I think all you can do, given he is now over the age of consent and so no law has been broken, is to try to be as supportive as you can be even if you’re clear about your concerns for your son. If you butt heads with him too much about this, you might drive him away.

Scarlettpixie · 31/03/2021 13:05

An age gap like this is quite normal and no one would bat an eye if it were a 16 yo girl and 19 yo boy. My parents didn’t and they were quite strict.

Why would you call the police? What for?

You say you haven’t judged her to him but you must have said something negative for him to say he shouldn’t have told you. You need to take a breath and talk to him again. If he is the father of this baby he needs to step up snd be involved abd will need your support. Not sure how her being a couple of years older is any worse than if she were his age snd pregnant. It was just as likely to happen if he was having unprotected sex!

skirk64 · 31/03/2021 13:09

I think your first objective should be to form a working relationship with the woman. If you can be on speaking terms with her, you can perhaps persuade her to have an abortion. At the very least try to make both of them understand what a mistake they are making if they keep this baby.

If she refuses then you will just have to wait for a paternity test, probably when the baby is born. It will prove if it's his child or not, hopefully if it isn't he will realise she has been cheating on him and can move on with his life.

MaMaD1990 · 31/03/2021 13:17

I think some basic ground rules need to be put in here. He is still a child and neither him or this woman dictate what you do or do not tell your husband. Your husband has every right to know and your son will have to deal with it whether he likes it or not. As for everything else, we'll, its a total shit show really. The best I would advise is to invite this woman around for dinner or a cup of tea to go over what the plans for the baby are going forward. Given your son is only 17, I would imagine he will need your support and help and although it feels awful, starting off with a good foot with this woman is probably your best bet. I would also be encouraging a test to prove the child is his too.

CuriousaboutSamphire · 31/03/2021 13:21

Do you have any idea WHO she is?

A teacher perhaps? The secrecy part makes little sense unless she has more to lose than you yet know!
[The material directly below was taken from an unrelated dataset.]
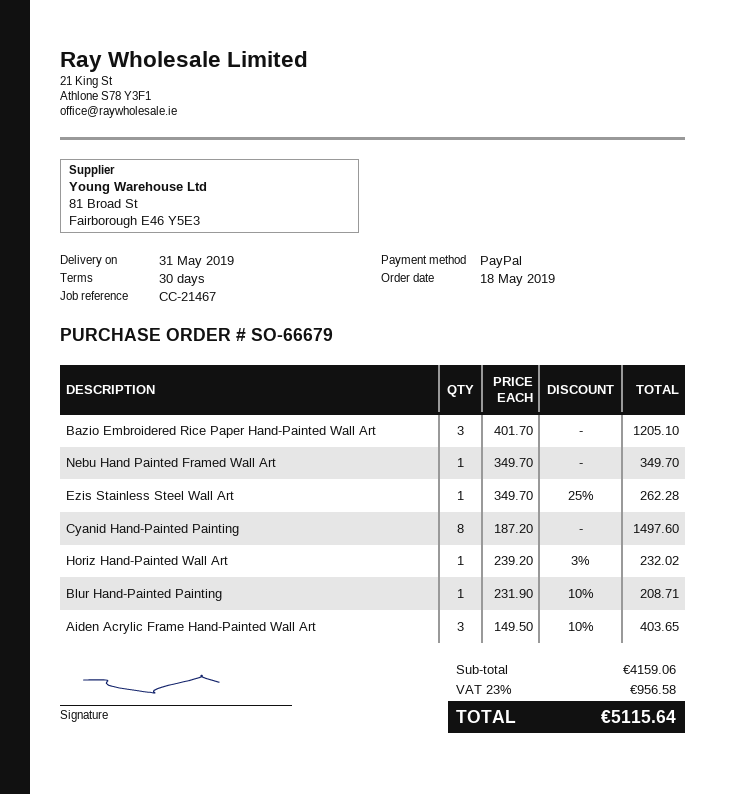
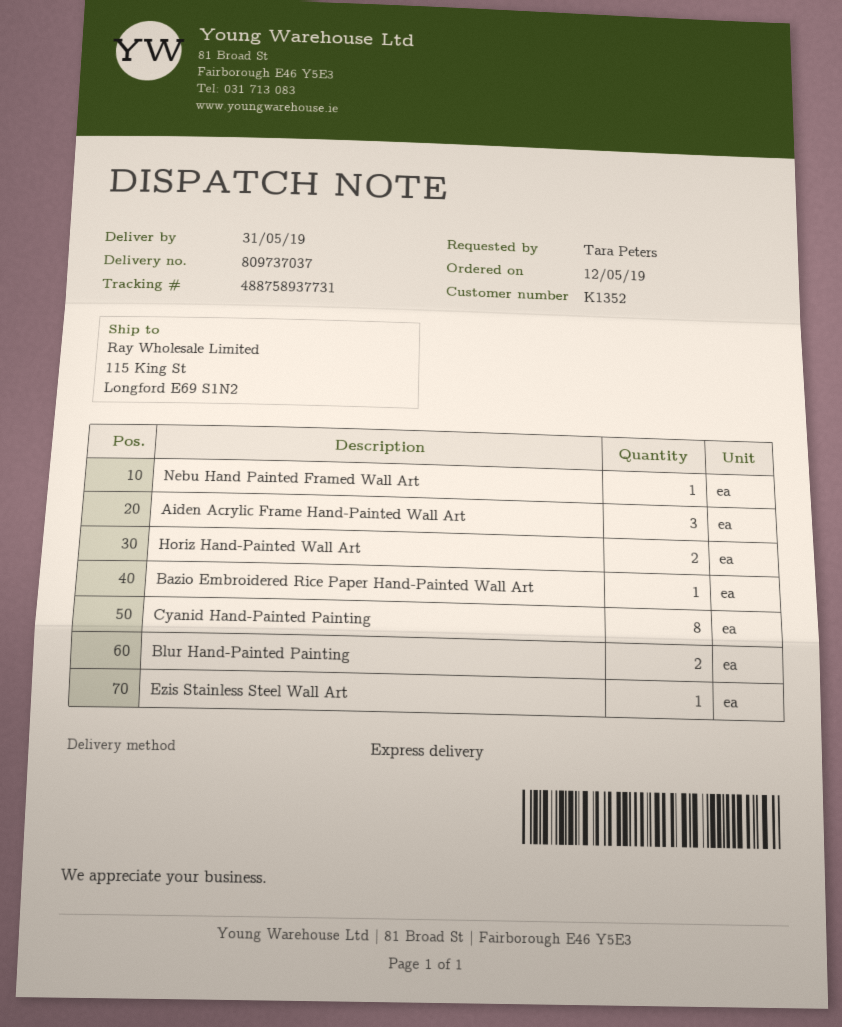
order date: 2019-05-18 -> 2019-05-12
Bazio Embroidered Rice Paper Hand-Painted Wall Art: 3 -> 1
Horiz Hand-Painted Wall Art: 1 -> 2
Blur Hand-Painted Painting: 1 -> 2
EnoughnowIthink · 31/03/2021 13:22

I think you need to be clear on her age. I am not personally comfortable with the situation and don't agree that 16 to 20 is OK. However, your age varies and it could be 15 to 20 in a worst case scenario which is most certainly problematic. Can you be sure of her age? Have you any evidence of when it started?

Regardless of 16 being the age of consent, it's still not OK for an adult to be pursuing relationships with children. It might not matter at 25 and 30 but at 15 and 20 there is a maturity and life experience in the 20 year old that the 15 year old most certainly lacks.

I think you have quite a delicate issue on your hands here, OP and the fine line between OK and not-OK is being walked. You need her exact age to be clear but I think the police may be interested if you think sex occured before the age of 16.

Spied · 31/03/2021 13:23

Phone the police and you essentially wave goodbye to your ds and future dgc.
It's a dreadful situation but I think you need to support your ds and keep the lines of communication open.